*WORK ITEM*:
Set out exactly every line of the entries below, starting at the line that holds "customer number: CVF828 -> CVF001" and stopping after the line that holds "For toyota avalon 2000".

Stored data
BEGIN

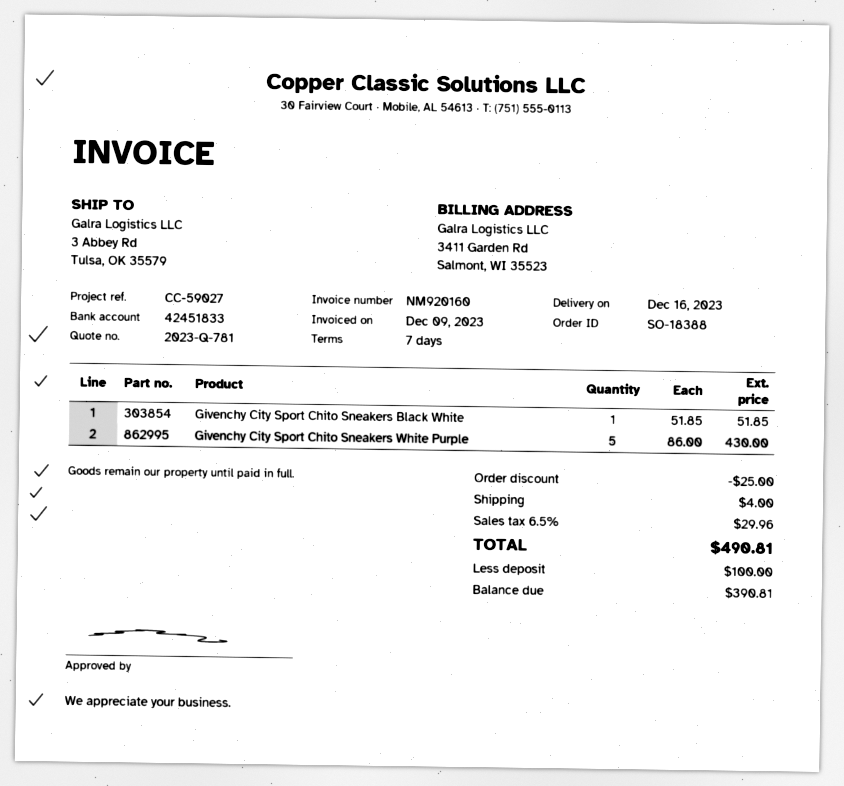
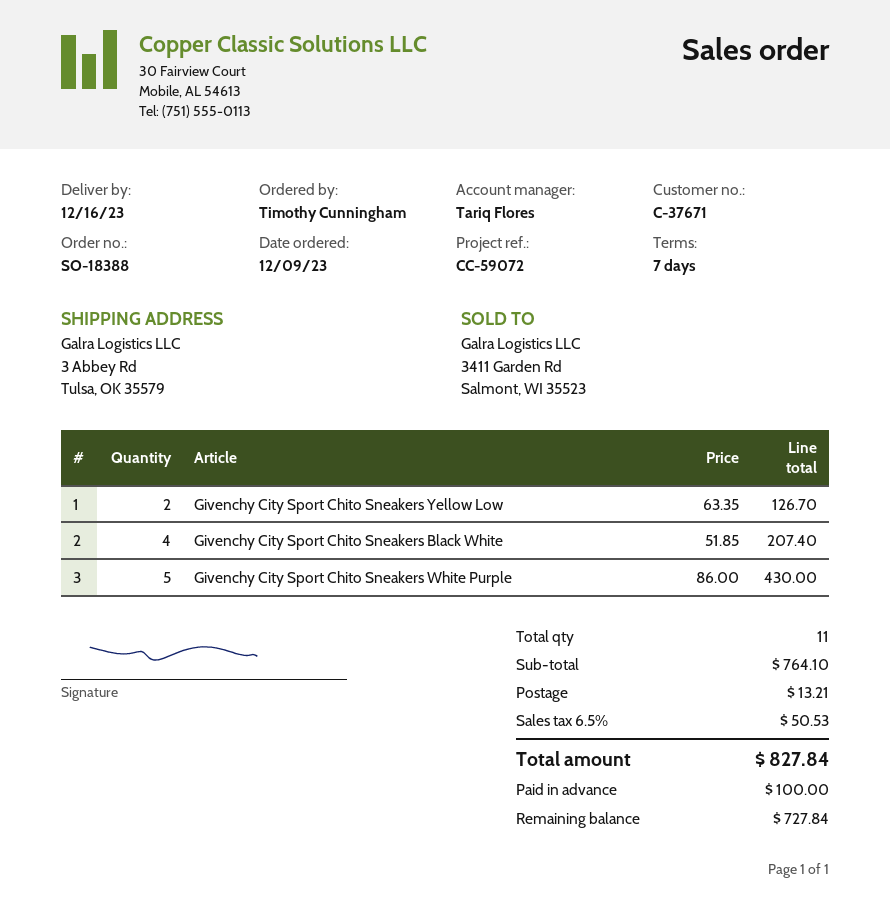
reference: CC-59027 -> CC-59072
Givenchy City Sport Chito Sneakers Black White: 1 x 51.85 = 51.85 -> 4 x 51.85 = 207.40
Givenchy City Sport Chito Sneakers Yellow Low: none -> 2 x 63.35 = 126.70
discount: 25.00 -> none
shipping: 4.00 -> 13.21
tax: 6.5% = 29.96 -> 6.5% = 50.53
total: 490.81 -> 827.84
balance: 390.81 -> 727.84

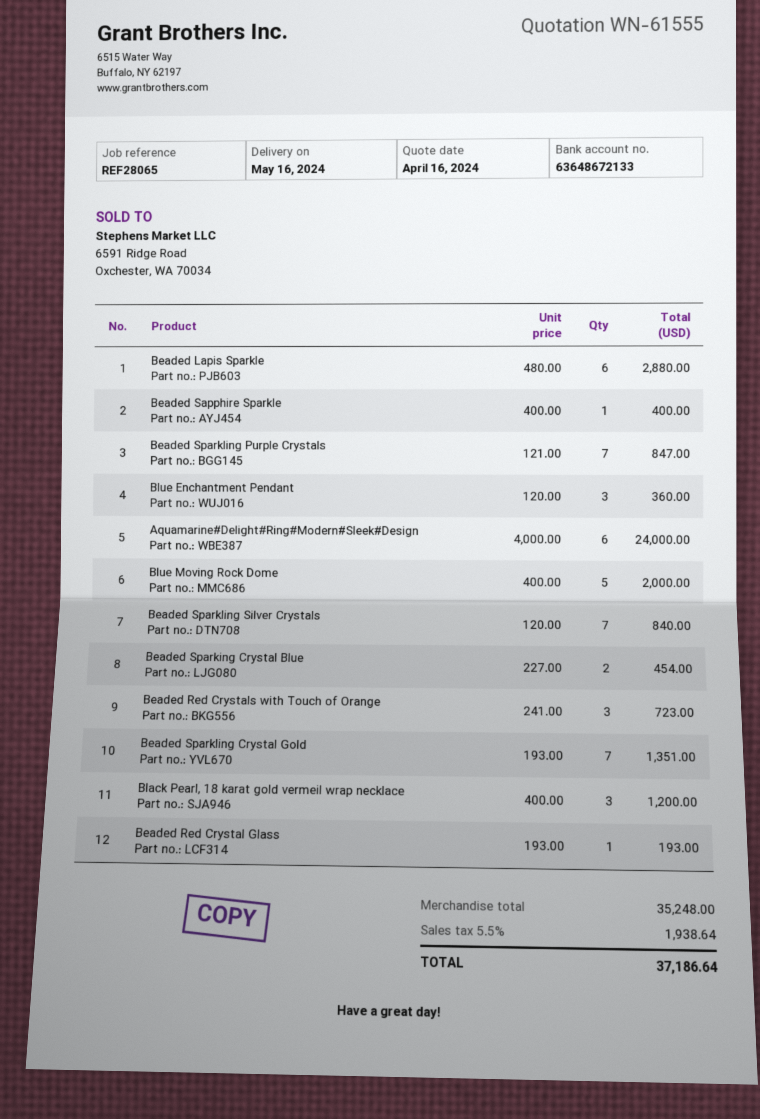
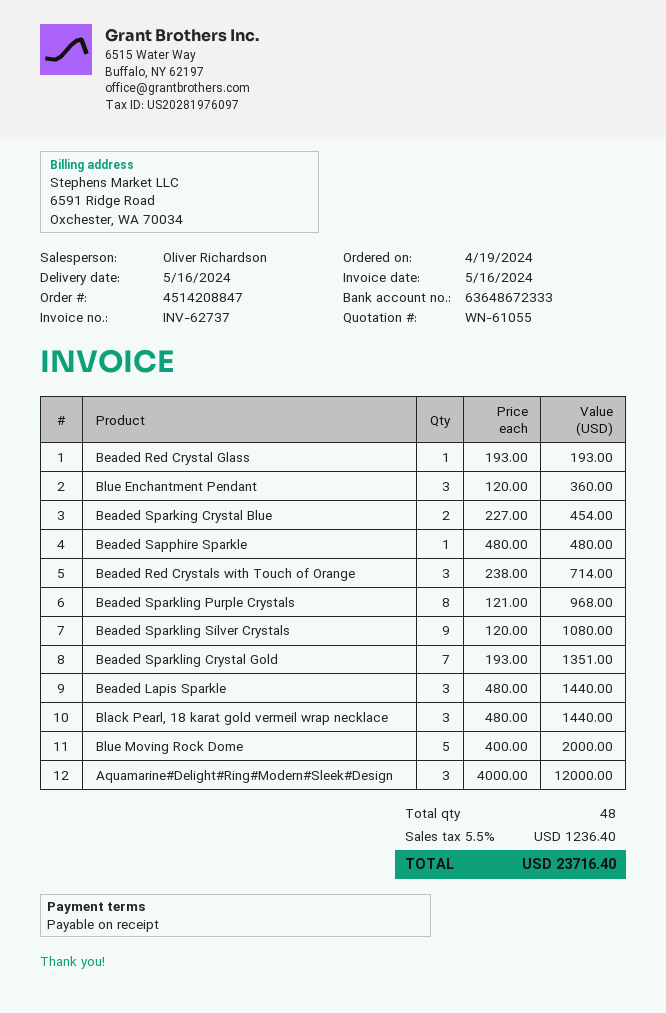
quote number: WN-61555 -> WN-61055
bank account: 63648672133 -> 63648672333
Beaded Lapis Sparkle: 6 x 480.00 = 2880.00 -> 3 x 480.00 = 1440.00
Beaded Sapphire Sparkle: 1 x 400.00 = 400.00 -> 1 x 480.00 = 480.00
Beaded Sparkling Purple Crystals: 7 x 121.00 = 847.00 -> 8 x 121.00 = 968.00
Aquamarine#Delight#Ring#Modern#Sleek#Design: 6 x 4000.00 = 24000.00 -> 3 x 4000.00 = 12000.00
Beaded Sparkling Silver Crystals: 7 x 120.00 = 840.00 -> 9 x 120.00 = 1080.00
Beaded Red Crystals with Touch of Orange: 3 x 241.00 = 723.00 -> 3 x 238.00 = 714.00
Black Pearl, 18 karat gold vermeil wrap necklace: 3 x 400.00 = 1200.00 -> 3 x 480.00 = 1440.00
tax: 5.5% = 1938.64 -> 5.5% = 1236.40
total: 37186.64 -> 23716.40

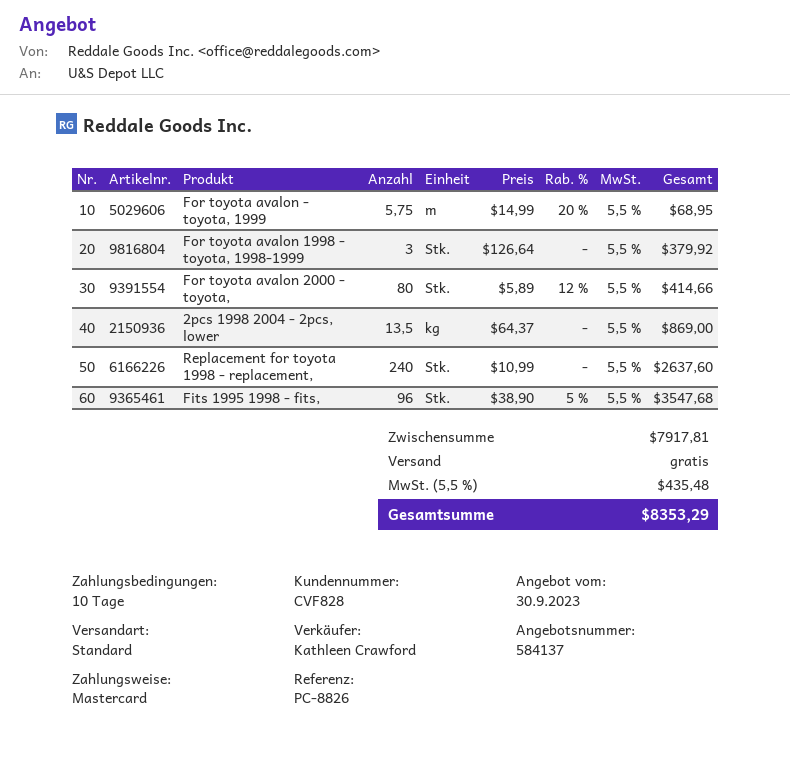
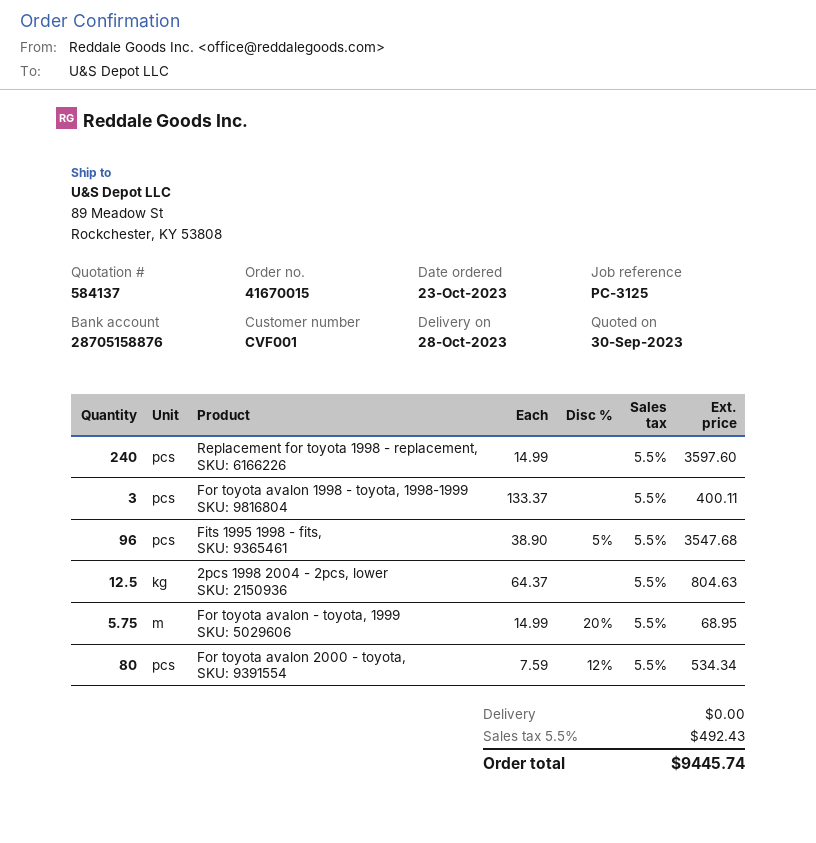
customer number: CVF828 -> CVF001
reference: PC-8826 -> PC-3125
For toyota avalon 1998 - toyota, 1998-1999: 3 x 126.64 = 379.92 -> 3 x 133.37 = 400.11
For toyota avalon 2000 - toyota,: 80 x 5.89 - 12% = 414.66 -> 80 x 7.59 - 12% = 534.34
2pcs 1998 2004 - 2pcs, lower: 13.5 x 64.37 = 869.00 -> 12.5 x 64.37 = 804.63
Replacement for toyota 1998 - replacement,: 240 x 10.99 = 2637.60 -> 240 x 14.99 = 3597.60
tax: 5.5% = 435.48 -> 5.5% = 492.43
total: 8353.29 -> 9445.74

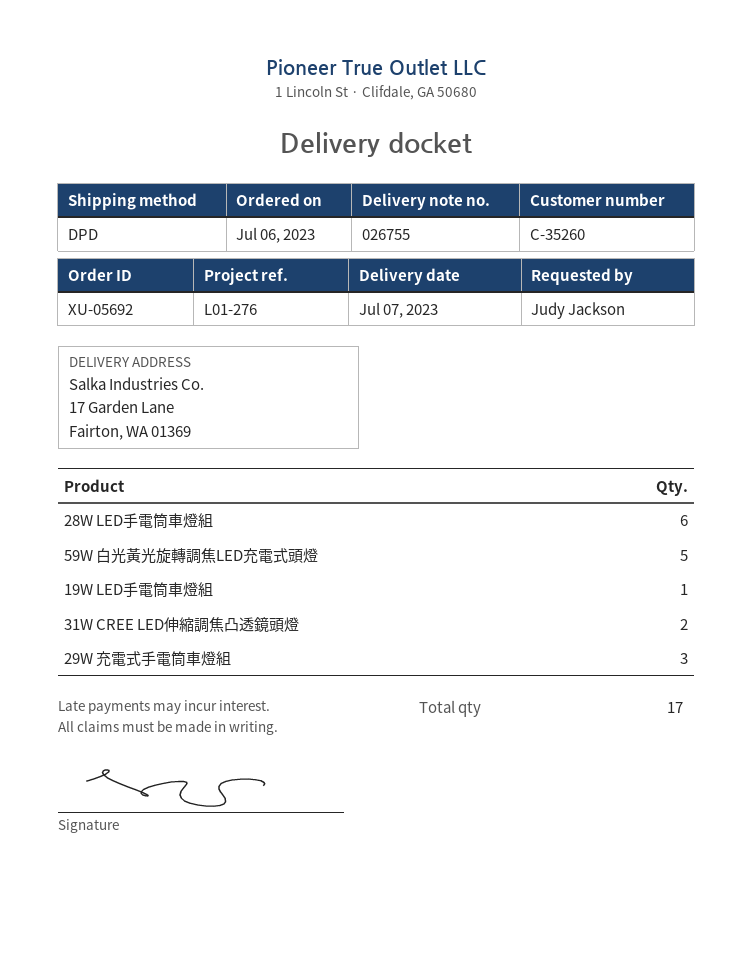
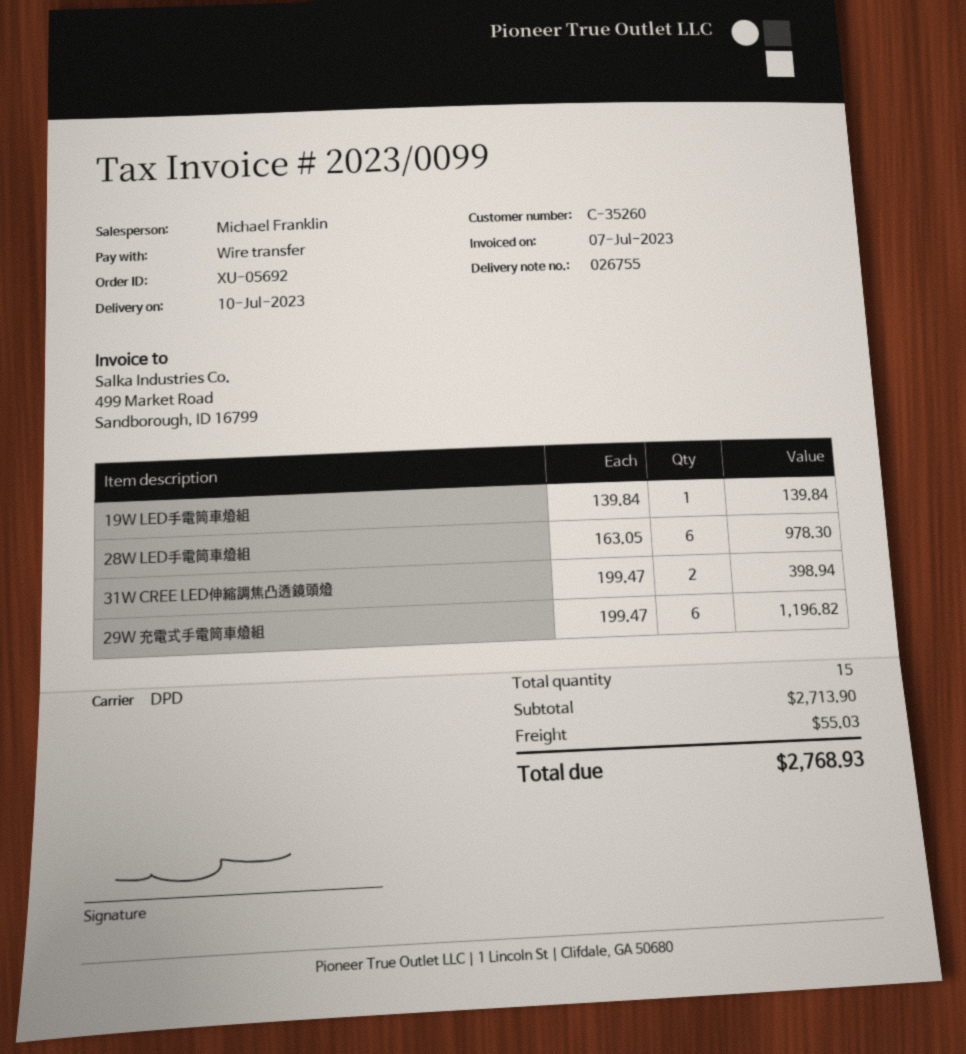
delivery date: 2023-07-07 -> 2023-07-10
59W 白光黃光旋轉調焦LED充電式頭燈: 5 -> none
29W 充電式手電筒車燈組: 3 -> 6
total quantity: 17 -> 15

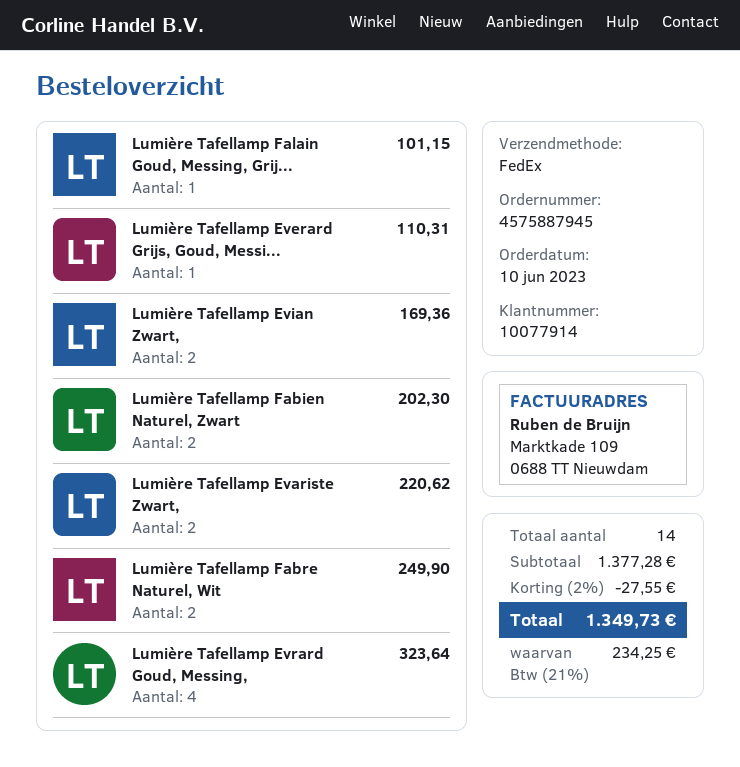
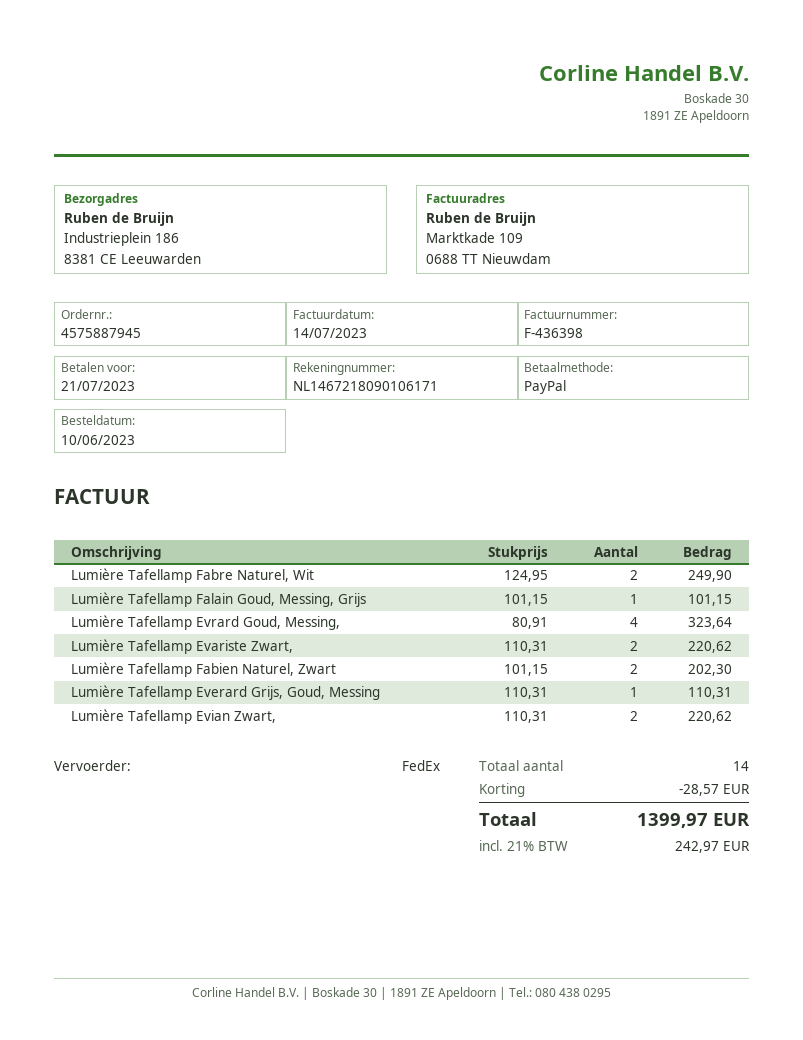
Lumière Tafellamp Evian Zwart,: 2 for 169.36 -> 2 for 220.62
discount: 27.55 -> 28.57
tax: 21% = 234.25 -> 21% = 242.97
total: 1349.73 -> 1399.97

END

*RESULT*:
customer number: CVF828 -> CVF001
reference: PC-8826 -> PC-3125
For toyota avalon 1998 - toyota, 1998-1999: 3 x 126.64 = 379.92 -> 3 x 133.37 = 400.11
For toyota avalon 2000 - toyota,: 80 x 5.89 - 12% = 414.66 -> 80 x 7.59 - 12% = 534.34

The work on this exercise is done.